Antibody-dependent cellular cytotoxicity results by modified vaccinia Ankara (MVA) vaccine study visit and MVA vaccine group. A, Median response in normalized lytic units (NLUs). B, Median fold change in response. The first vaccination was on day 0, and the second vaccination on day 28. Error bars represent 95% bootstrap confidence intervals (CIs). Abbreviations: liquid-ID, liquid MVA given intradermally; liquid-SC, liquid MVA given subcutaneously.

Figure 4.

Among vaccinia antigens that elicited significant responses, 2 virion membrane proteins (WR101/H3L and WR113/D8L) induced the strongest modified vaccinia Ankara (MVA) antibody responses, which were also correlated with day 42 plaque reduction neutralization titer (PRNT) for the group receiving liquid MVA given subcutaneously (liquid-SC). A, Radar plot summarizing fold change of MVA antibody responses against Vaccinia virus Western Reserve (VACV-WR) antigens that elicited statistically significant antibody responses. Each ray represents 1 of 15 VACV-WR antigens that elicited significant antibody responses (antigens that are known viral membrane proteins [black] and those that are not [gray]). Fold rise is represented by circles and numbers 0–6. Lines represent fold changes for each day (day 28 [gray] and day 42 [black]) and MVA vaccine groups (liquid-SC [solid lines] and liquid MVA given intradermally [liquid-ID; dotted lines]).
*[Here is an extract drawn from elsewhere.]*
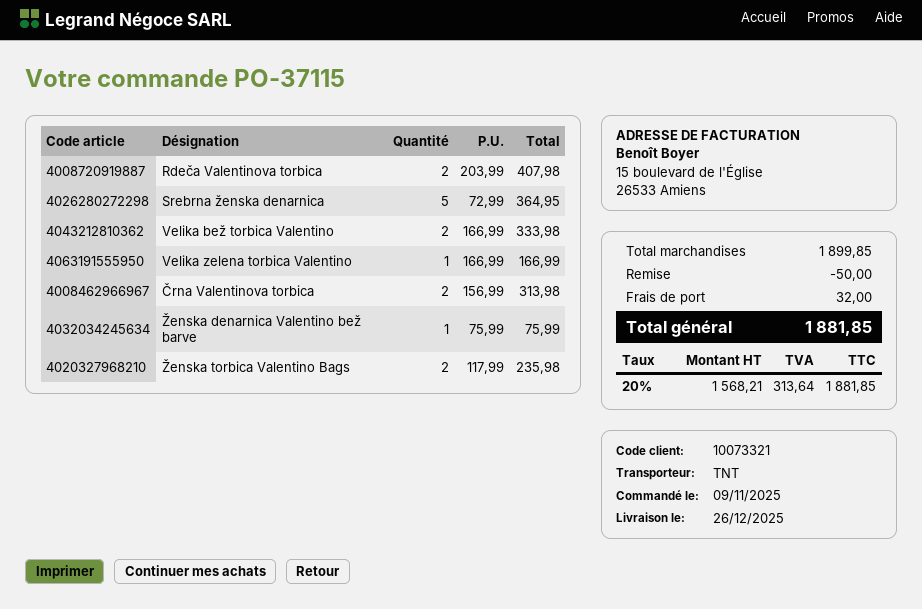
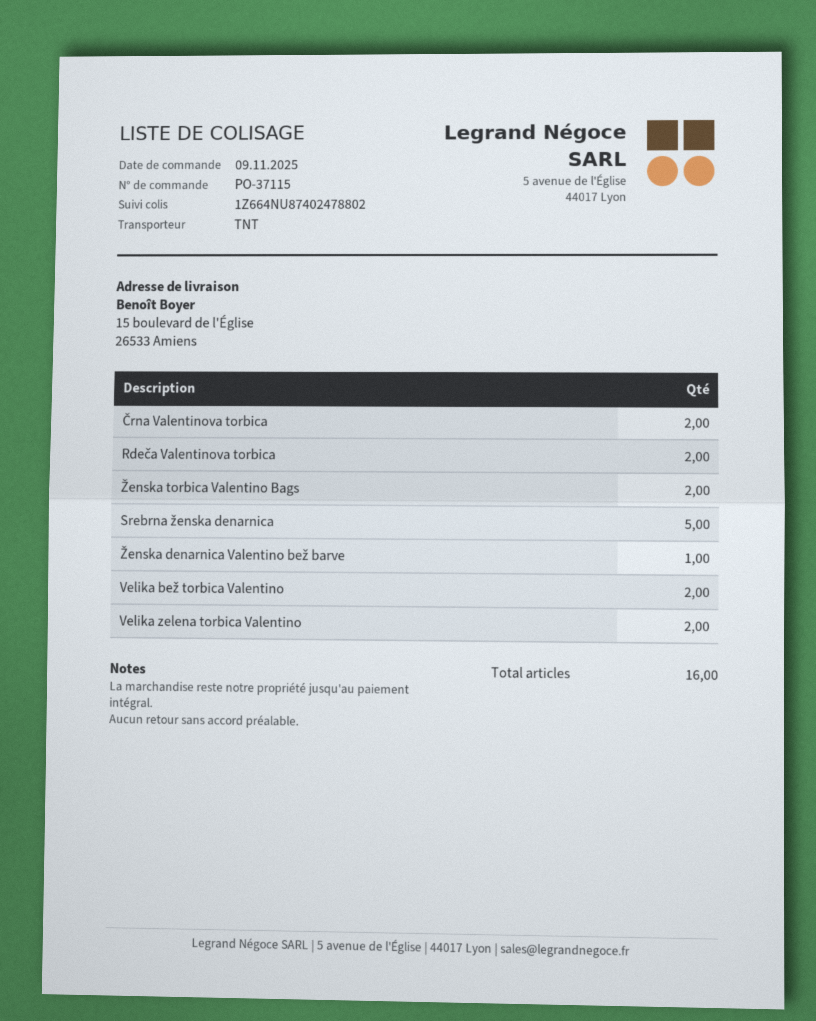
Velika zelena torbica Valentino: 1 -> 2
ID and SC labels below antigen names indicate that the change from prevaccination values was significant for the liquid-ID or liquid-SC group, respectively (day 28 [gray] and day 42 [black]). ID+ indicates that the liquid-ID group had significantly higher responses than the liquid-SC group for that day. B, Scatterplots summarizing correlations between WR101/H3L and WR113/D8L day 42 log fold change and Saint Louis University (SLU) PRNT. Spearman correlation coefficients and associated P values are included in each panel. Lines represent locally weighted scatterplot smoothing trend lines.